▸ EXERCISE DIRECTIONS: Transcribe the stretch of entries below from the line with "2018-05-25: 18.9 -> 17.52" through the line with "2018-05-27: none -> 12.8", exactly and with both ends included; leave out all other lines.

▸ EXERCISE INPUTS:
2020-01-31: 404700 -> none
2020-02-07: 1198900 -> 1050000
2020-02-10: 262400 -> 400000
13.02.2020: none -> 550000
---
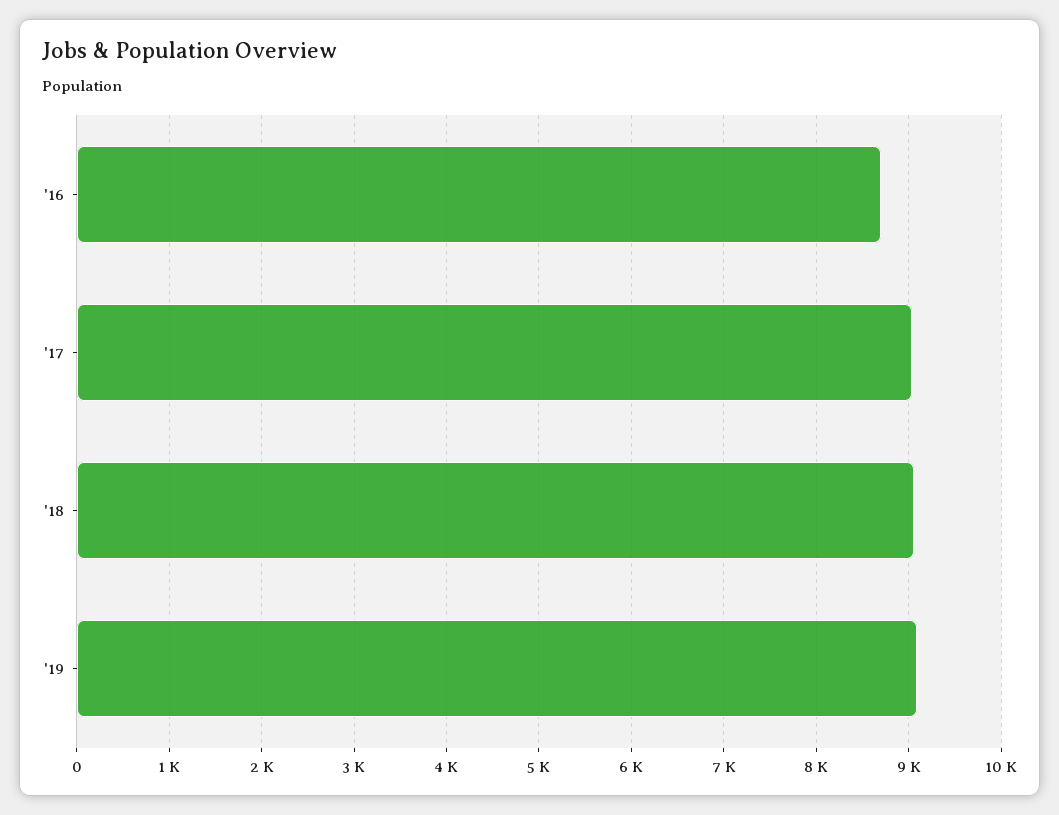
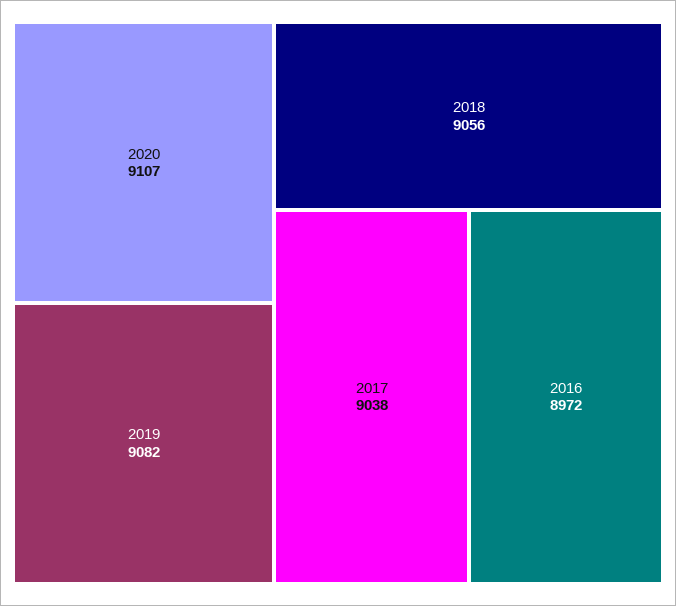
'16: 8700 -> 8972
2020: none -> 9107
---
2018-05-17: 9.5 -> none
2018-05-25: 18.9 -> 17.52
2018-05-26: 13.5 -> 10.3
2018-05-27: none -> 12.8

▸ YOUR RESPONSE:
2018-05-25: 18.9 -> 17.52
2018-05-26: 13.5 -> 10.3
2018-05-27: none -> 12.8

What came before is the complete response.